Szkocja przeznacza dodatkowe fundusze na pomoc ofiarom przemocy domowej podczas pandemii
Scottish Women’s Aid, czyli szkocka organizacja zajmująca się pomocą ofiarom przemocy domowej, dostała dofinansowanie w wysokości 4,2 mln funtów na pomoc poszkodowanym podczas pandemii koronawirusa. Pieniądze pozwolą centrom organizacji działać dłużej i efektywniej, teraz, gdy od kilku miesięcy dostęp do innych usług, które mogłyby pomóc, jest bardzo ograniczony. Dyrektorka organizacji Marsha Scott wyraziła duże zaniepokojenie obecną sytuacją: „pandemia Covid-19 jest niezwykłym wyzwaniem dla prześladowanych, dostarczyła ona prześladowcom dużo więcej możliwości do kontroli i krzywdzenia kobiet i dzieci”. Dodała także: „jeśli nadejdzie druga fala wirusa, fundusze pomogą wzmocnić progres, który wypracowywaliśmy zdalnie”.

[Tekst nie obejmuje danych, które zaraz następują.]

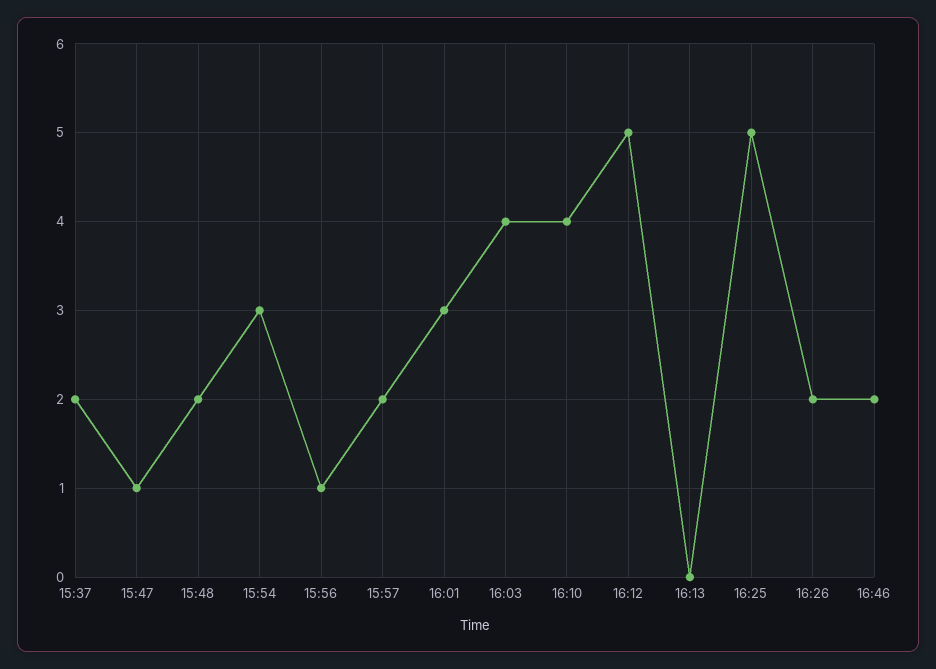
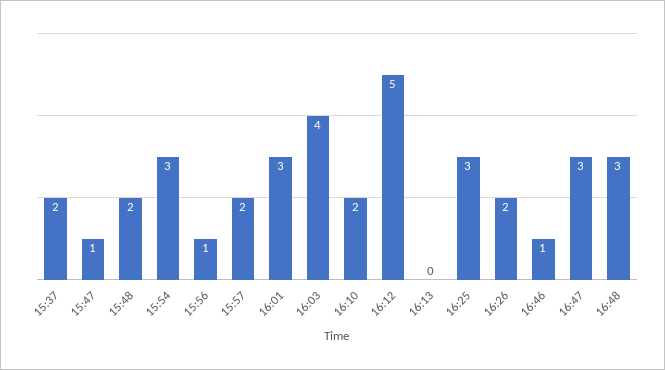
16:10: 4 -> 2
16:25: 5 -> 3
16:46: 2 -> 1
16:47: none -> 3
16:48: none -> 3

Orzeczenie o przyznanych funduszach zostało poparte raportem szkockiego rządu o zdrowiu mentalnym ofiar podczas pandemi Covid-19. Zawierał on informacje o myślach samobójczych, depresji i użytkowaniu leków i substancji wbrew ich celom. Sugeruje także, że prześladowcy podczas lockdown’u spożywali większe ilości alkoholu, sprawiając, że przemoc była częstsza i jeszcze bardziej krzywdząca.
Szkocka minister równouprawnienia (Equalities Minister) Christina McKelvie stwierdziła dobitnie: „to okrutne, że przemoc domowa jest w ogóle sprawą, ale robimy wszystko, by nasze usługi spotkały oczekiwania pomocy. Jakikolwiek akt przemocy jest nieakceptowalny, a dobrobyt kobiet i dzieci musi być zawsze chroniony, teraz podczas pandemii to jeszcze ważniejsze”.
Warto dodać, że pod koniec lipca w całej UK na Narodową Linię Przemocy Domowej zadzwoniono ponad 40 tysięcy razy prosząc o pomoc, a znaczną większość tych telefonów wykonały kobiety. Odnotowano także, że w czerwcu było to o 80% więcej telefonów niż zwykle. Wszystkie te dane świadczą tylko o tym jak bardzo pomoc rozwojowi takich organizacji jak Scottish Women’s Aid jest ważna.